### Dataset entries

•••••

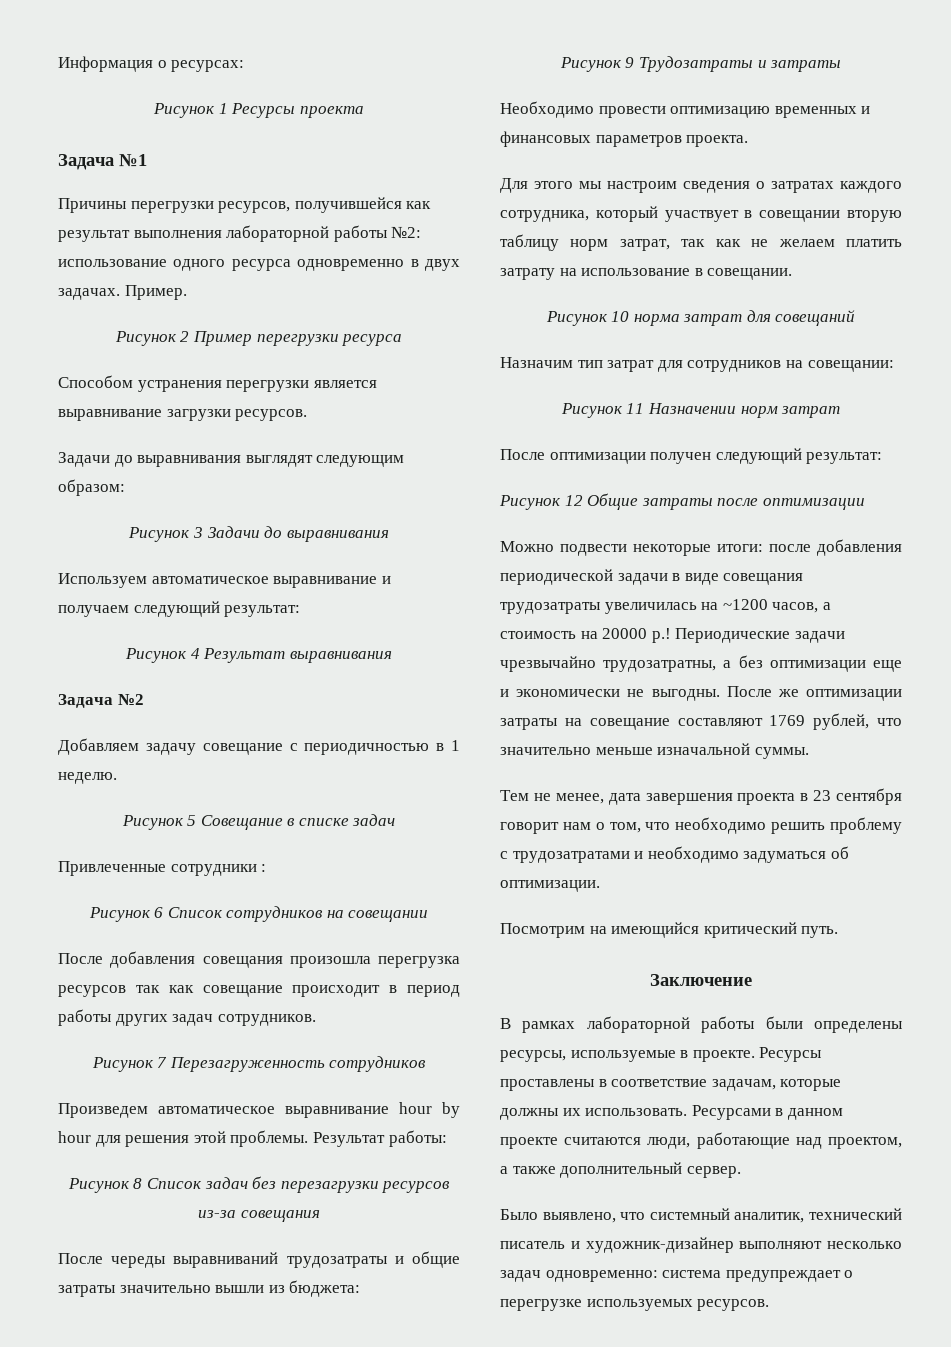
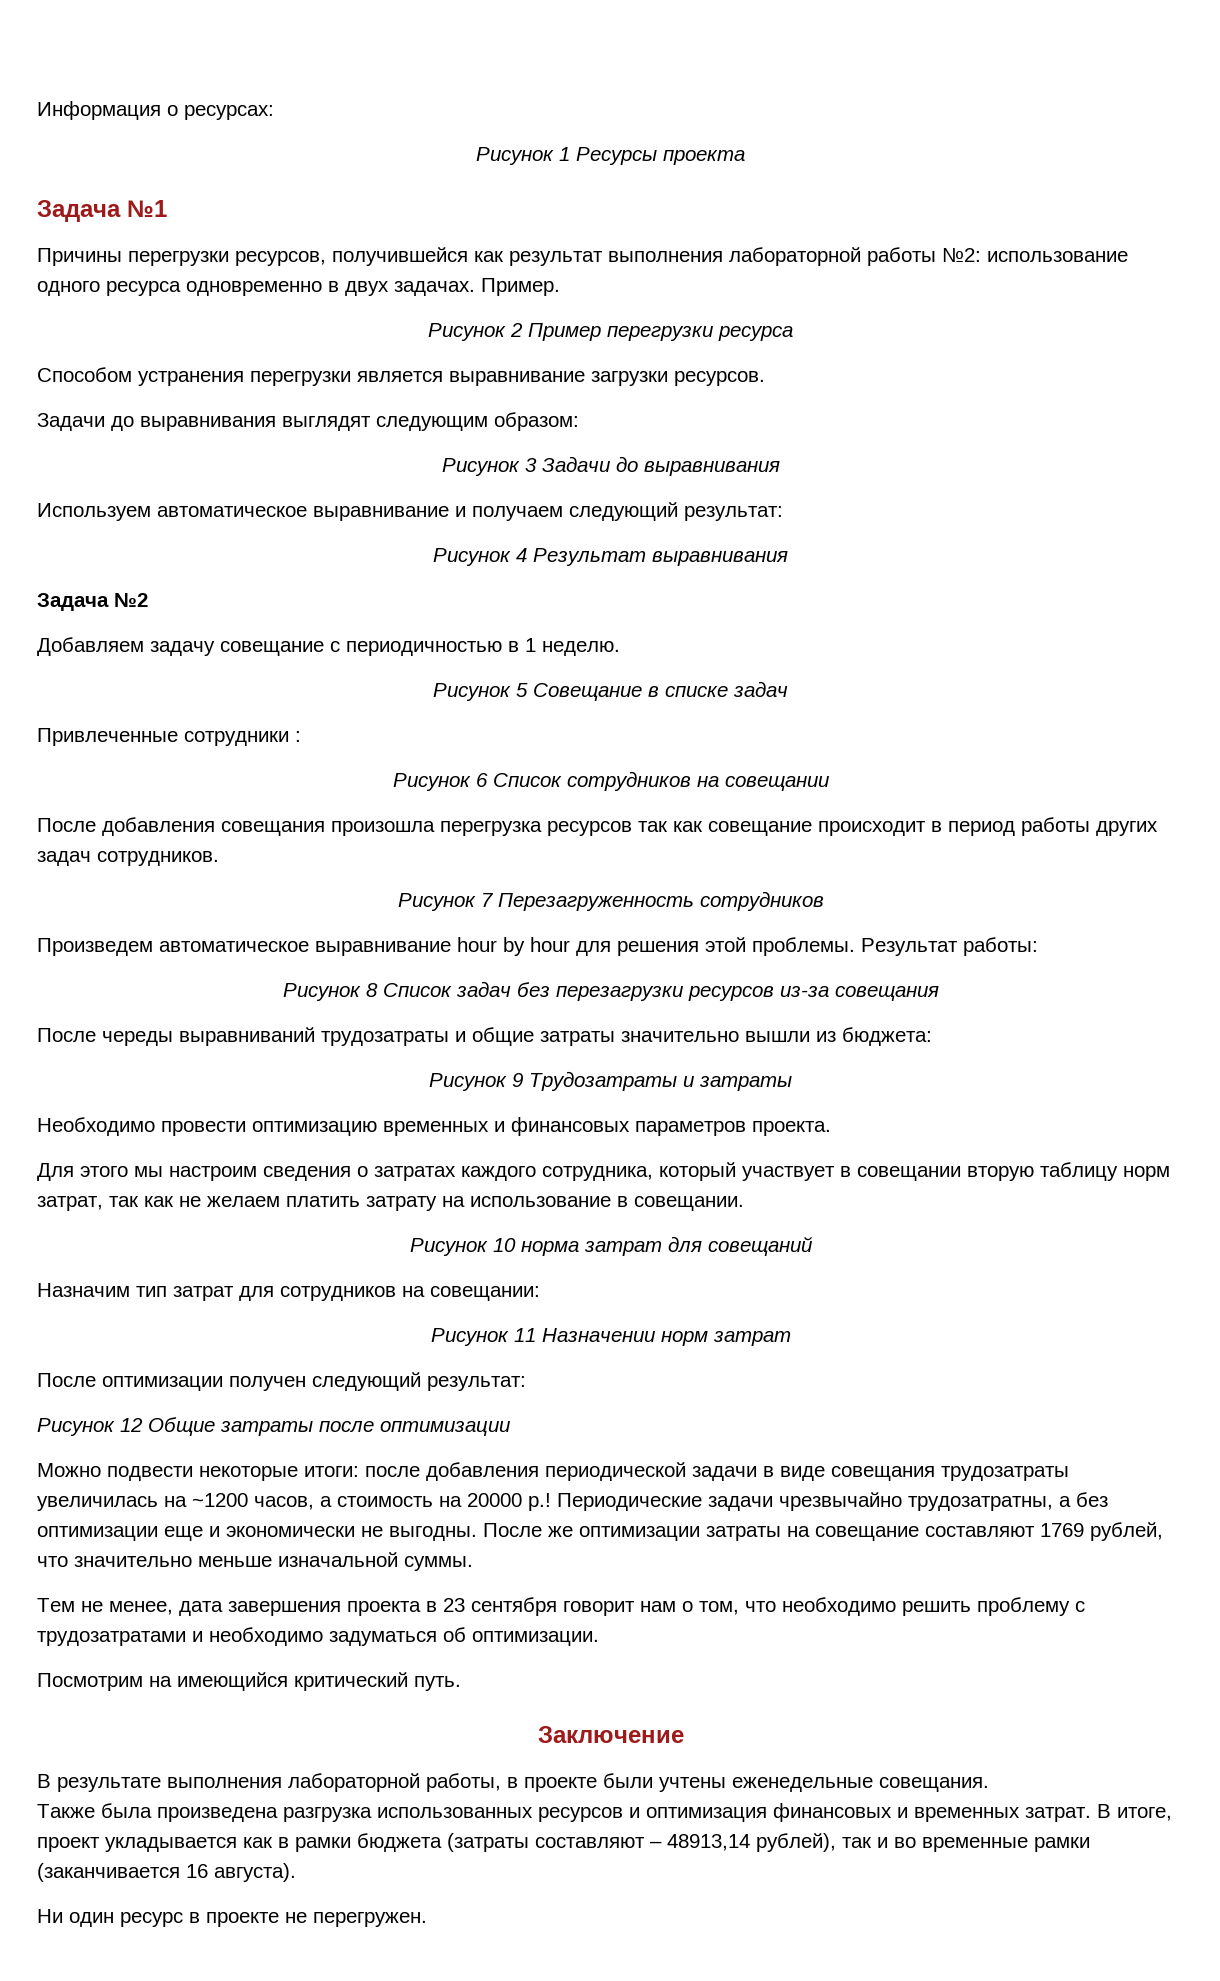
- В рамках лабораторной работы были определены ресурсы, используемые в проекте. Ресурсы проставлены в соответствие задачам, которые должны их использовать. Ресурсами в данном проекте считаются люди, работающие над проектом, а также дополнительный сервер.
- Было выявлено, что системный аналитик, технический писатель и художник-дизайнер выполняют несколько задач одновременно: система предупреждает о перегрузке используемых ресурсов.
+ В результате выполнения лабораторной работы, в проекте были учтены еженедельные совещания.
+ Также была произведена разгрузка использованных ресурсов и оптимизация финансовых и временных затрат. В итоге, проект укладывается как в рамки бюджета (затраты составляют – 48913,14 рублей), так и во временные рамки (заканчивается 16 августа).
+ Ни один ресурс в проекте не перегружен.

•••••

### Instructions for the task
Write the entries above out again exactly, omitting each image.

### Task solution
- В рамках лабораторной работы были определены ресурсы, используемые в проекте. Ресурсы проставлены в соответствие задачам, которые должны их использовать. Ресурсами в данном проекте считаются люди, работающие над проектом, а также дополнительный сервер.
- Было выявлено, что системный аналитик, технический писатель и художник-дизайнер выполняют несколько задач одновременно: система предупреждает о перегрузке используемых ресурсов.
+ В результате выполнения лабораторной работы, в проекте были учтены еженедельные совещания.
+ Также была произведена разгрузка использованных ресурсов и оптимизация финансовых и временных затрат. В итоге, проект укладывается как в рамки бюджета (затраты составляют – 48913,14 рублей), так и во временные рамки (заканчивается 16 августа).
+ Ни один ресурс в проекте не перегружен.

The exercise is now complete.